La vida y el martirio de estos seguidores de Jesús son la “alegría de todo el pueblo”. El Reino de Dios es para el pueblo. En el Evangelio los preferidos de Jesús son los enfermos, los marginados y los pecadores. Dios ama a los pobres de una manera especial, son los elegidos por Dios para llamar a la humanidad entera a la salvación. La Iglesia como pueblo de Dios es y está llamada a ser comunidad de hermanos en favor de los más necesitados. Nuestros mártires riojanos asumieron en su vida la “búsqueda del Reino de Dios y su Justicia” que expresaron en una opción preferencial por los más pobres. Su vida se alimentó de la fuerza del Evangelio de Jesús para poder construir el Reino ya en este mundo.
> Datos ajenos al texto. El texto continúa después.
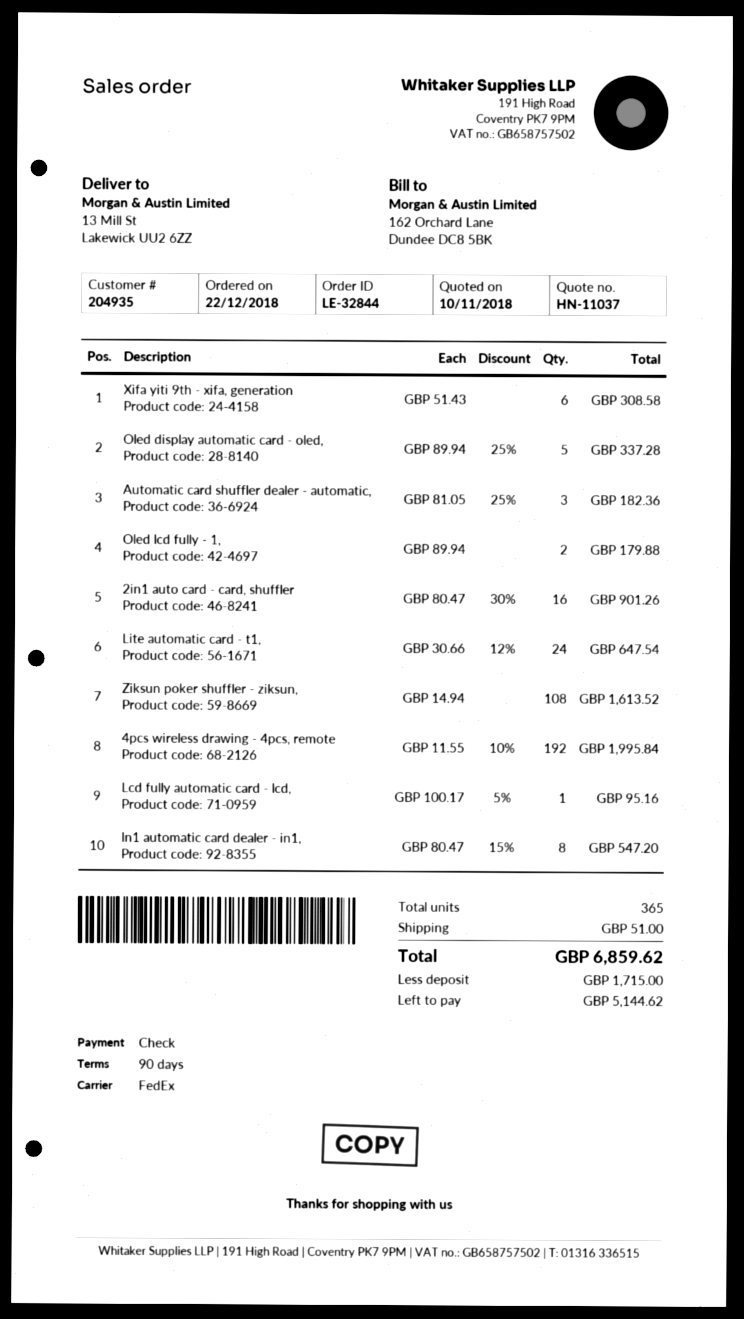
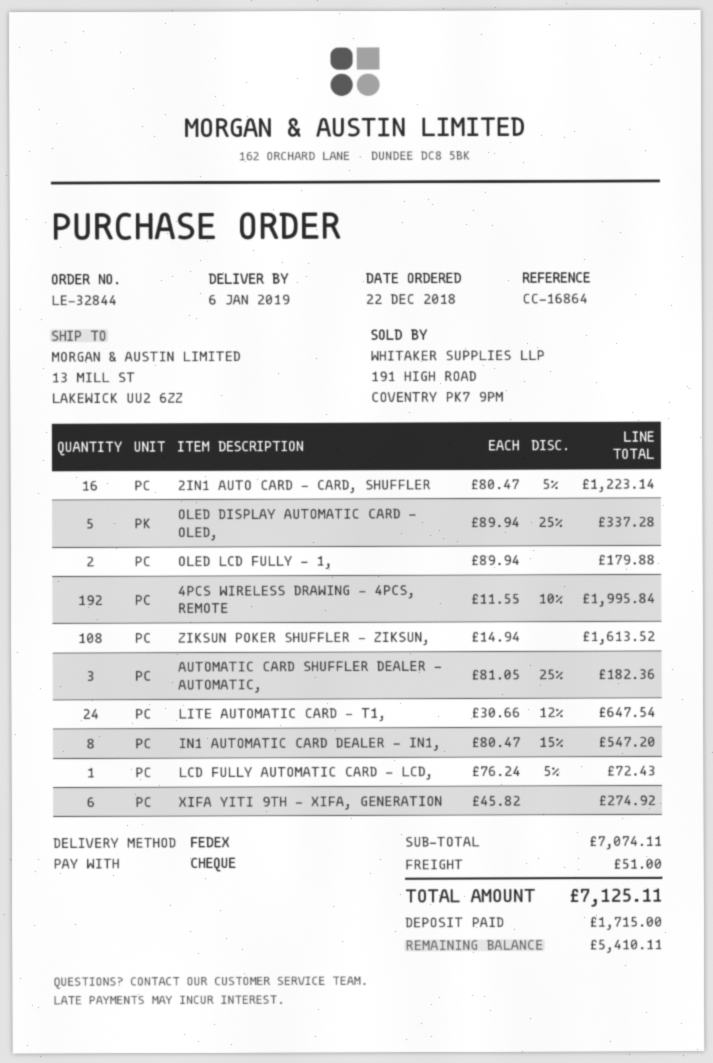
Xifa yiti 9th - xifa, generation: 6 x 51.43 = 308.58 -> 6 x 45.82 = 274.92
2in1 auto card - card, shuffler: 16 x 80.47 - 30% = 901.26 -> 16 x 80.47 - 5% = 1223.14
Lcd fully automatic card - lcd,: 1 x 100.17 - 5% = 95.16 -> 1 x 76.24 - 5% = 72.43
total: 6859.62 -> 7125.11
balance: 5144.62 -> 5410.11

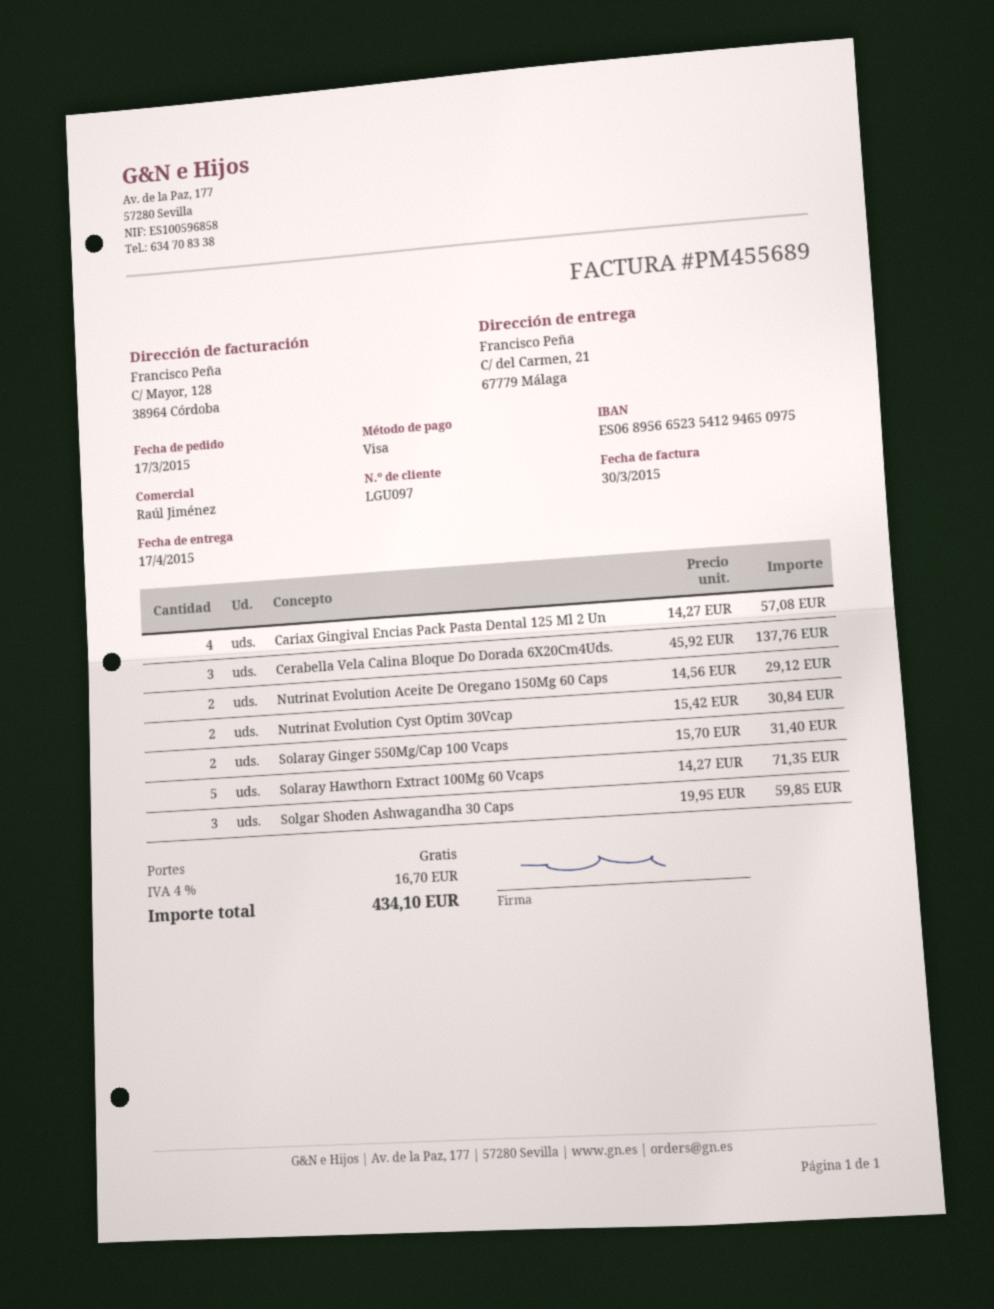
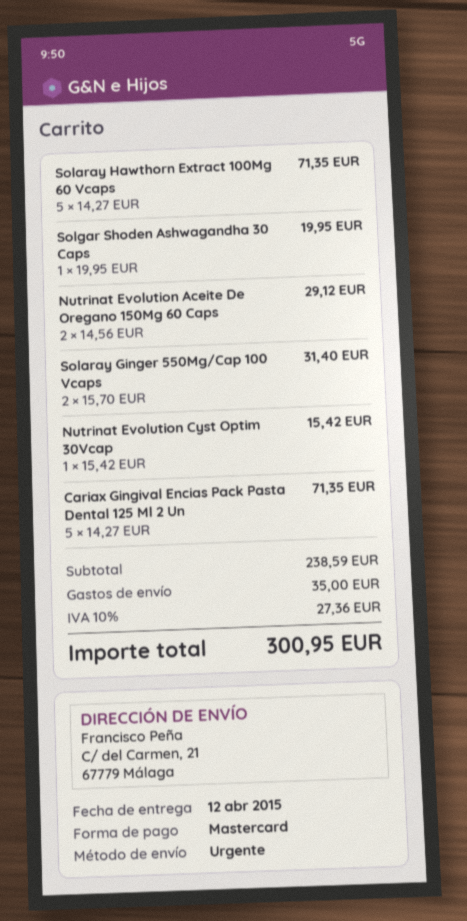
delivery date: 2015-04-17 -> 2015-04-12
payment method: Visa -> Mastercard
Cariax Gingival Encias Pack Pasta Dental 125 Ml 2 Un: 4 x 14.27 = 57.08 -> 5 x 14.27 = 71.35
Cerabella Vela Calina Bloque Do Dorada 6X20Cm4Uds.: 3 x 45.92 = 137.76 -> none
Nutrinat Evolution Cyst Optim 30Vcap: 2 x 15.42 = 30.84 -> 1 x 15.42 = 15.42
Solgar Shoden Ashwagandha 30 Caps: 3 x 19.95 = 59.85 -> 1 x 19.95 = 19.95
shipping: 0.00 -> 35.00
tax: 4% = 16.70 -> 10% = 27.36
total: 434.10 -> 300.95

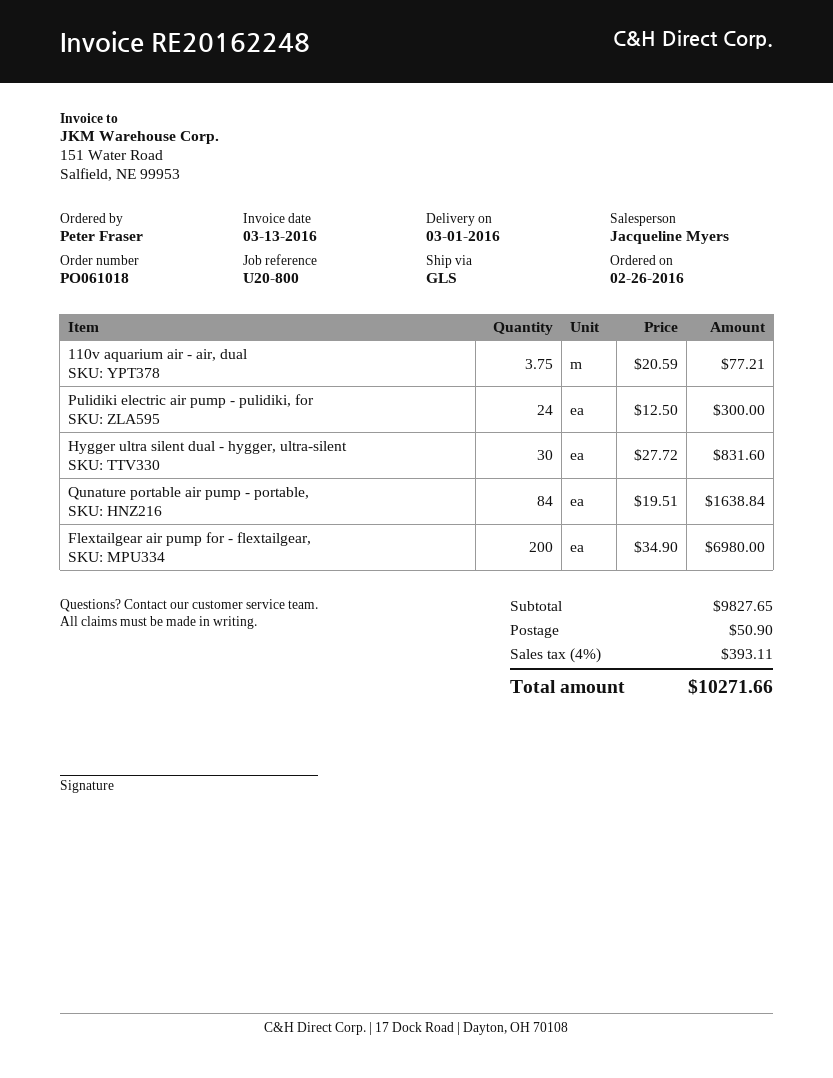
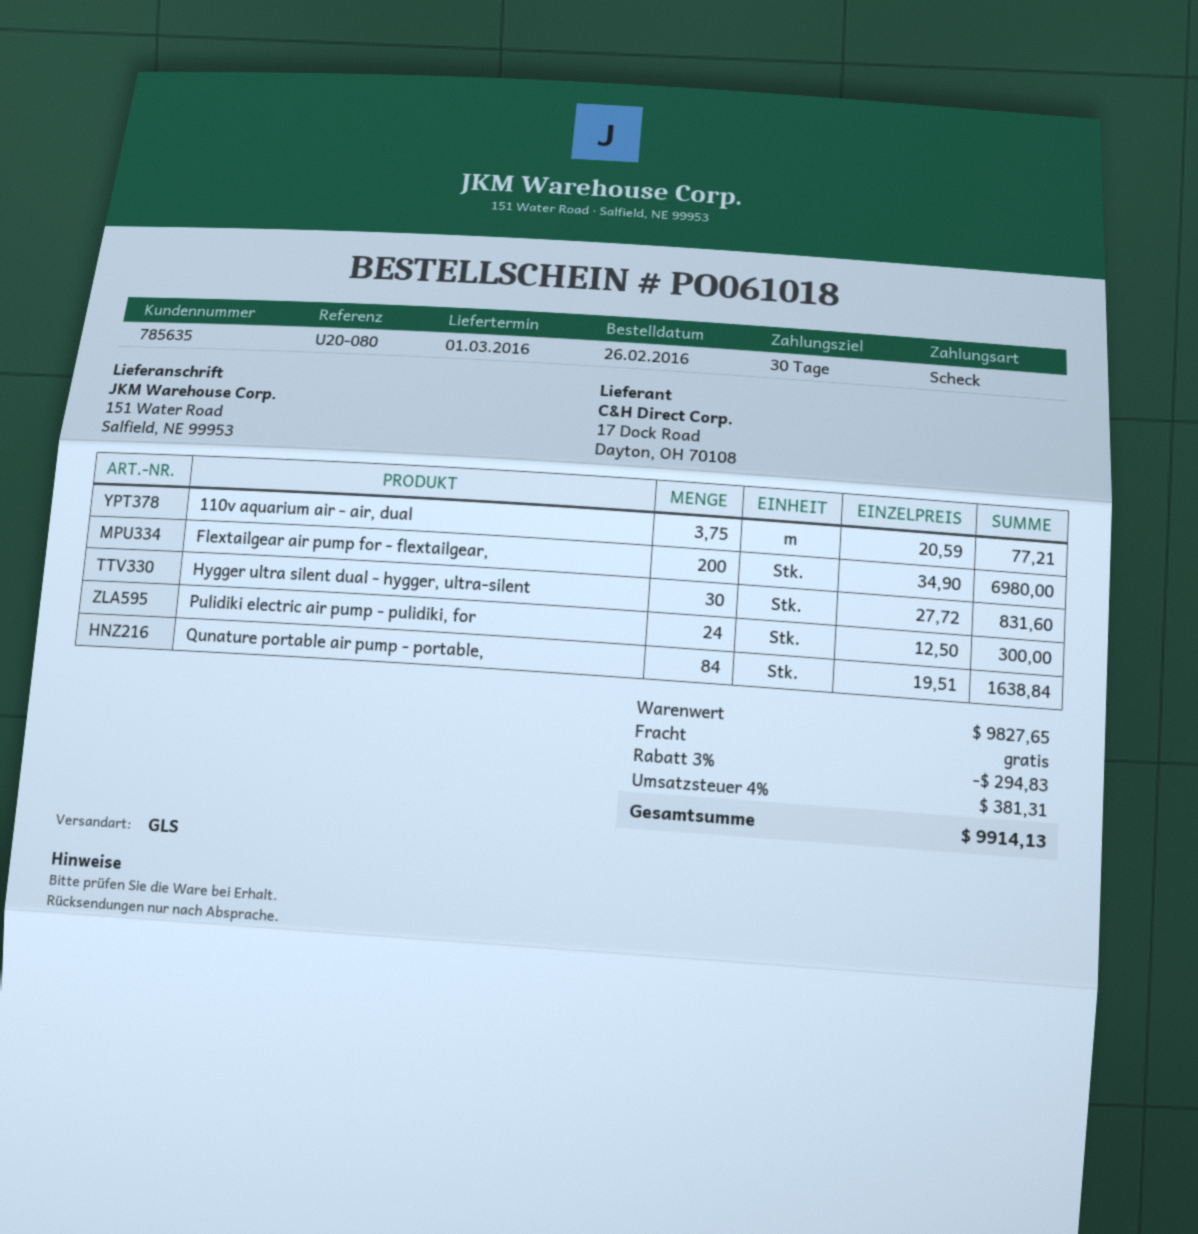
reference: U20-800 -> U20-080
discount: none -> 3% = 294.83
shipping: 50.90 -> 0.00
tax: 4% = 393.11 -> 4% = 381.31
total: 10271.66 -> 9914.13

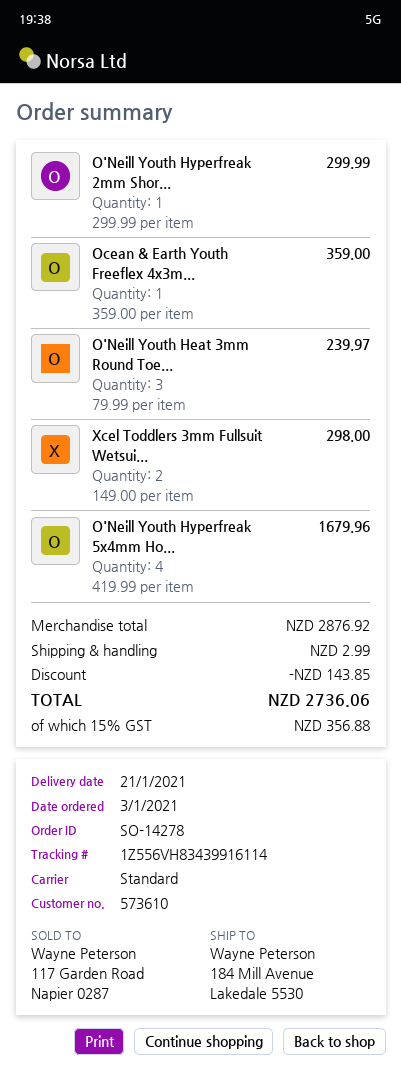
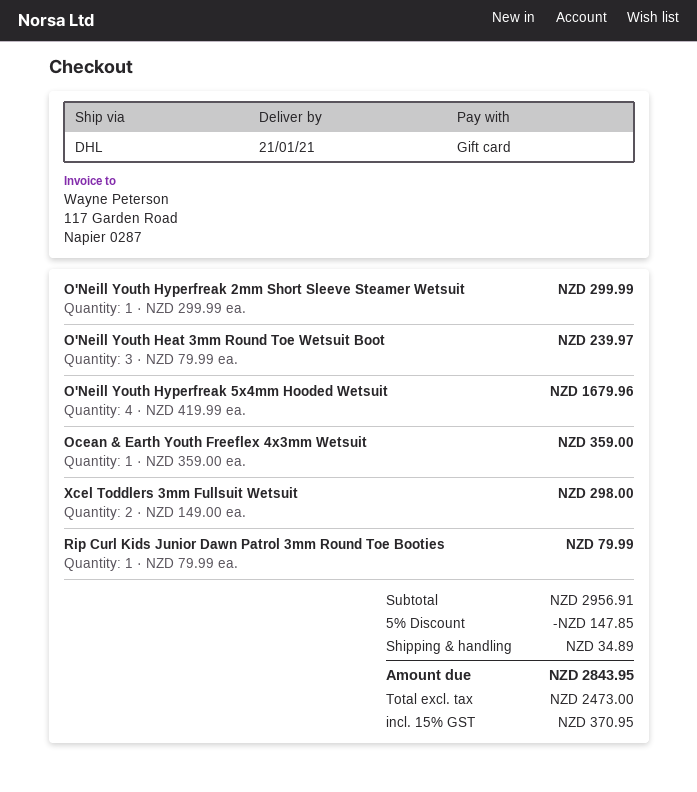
shipping method: standard -> DHL
Rip Curl Kids Junior Dawn Patrol 3mm Round Toe Booties: none -> 1 x 79.99 = 79.99
subtotal: 2876.92 -> 2956.91
discount: 143.85 -> 147.85
shipping: 2.99 -> 34.89
tax: 15% = 356.88 -> 15% = 370.95
total: 2736.06 -> 2843.95

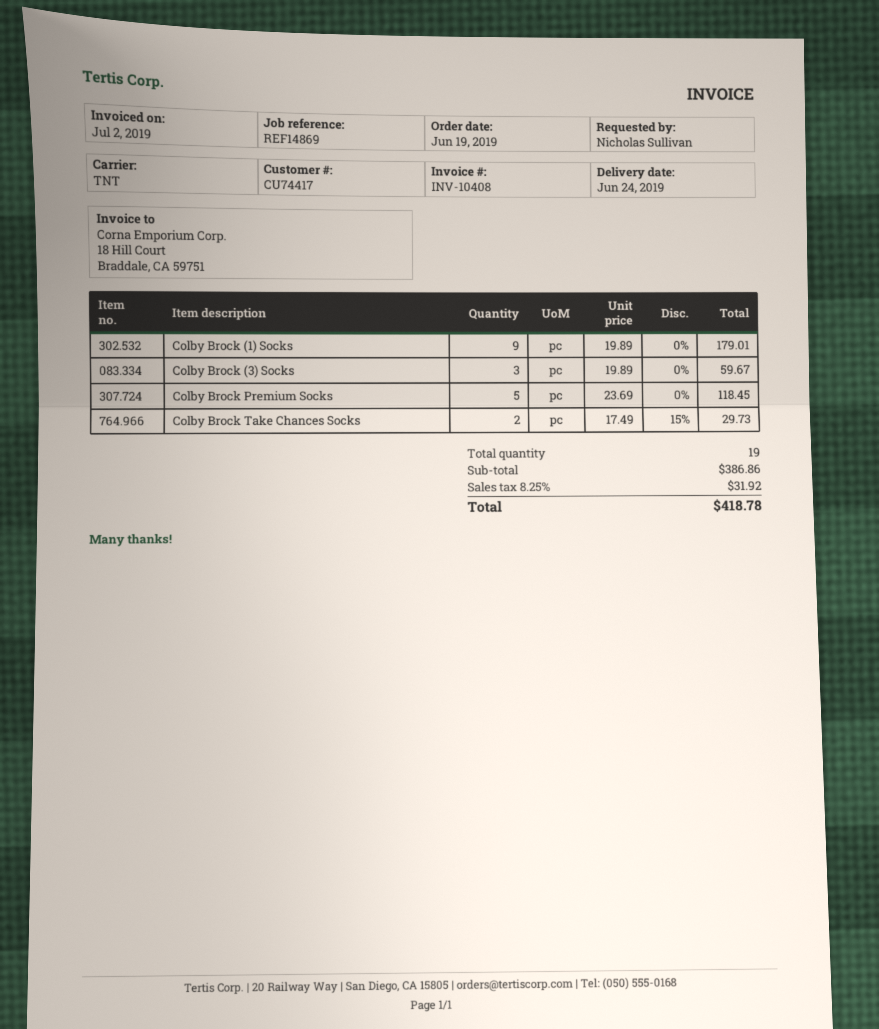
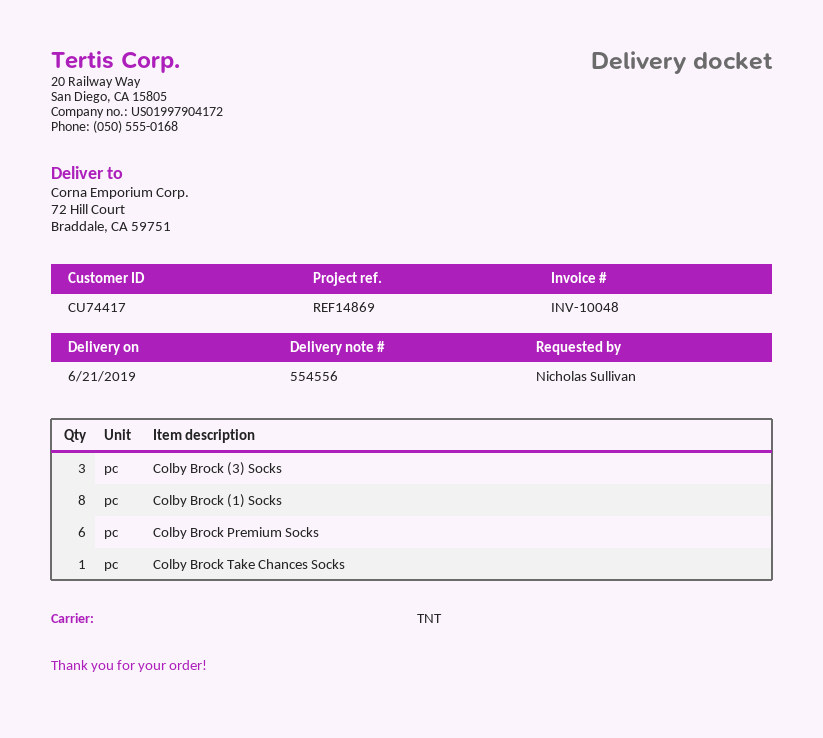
delivery date: 2019-06-24 -> 2019-06-21
invoice number: INV-10408 -> INV-10048
Colby Brock (1) Socks: 9 -> 8
Colby Brock Premium Socks: 5 -> 6
Colby Brock Take Chances Socks: 2 -> 1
Ellos asumieron la complejidad histórica de su época y en ese camino encontraron la muerte. Hoy su testimonio e intercesión nos animan a ser “Pueblo de Dios” que camina en la búsqueda del Reino de Dios y su Justicia.
Te proponemos la lectura continua de cualquier Evangelio junto con la Constitución “Lumen Gentium” del Concilio Vaticano II sobre la Iglesia.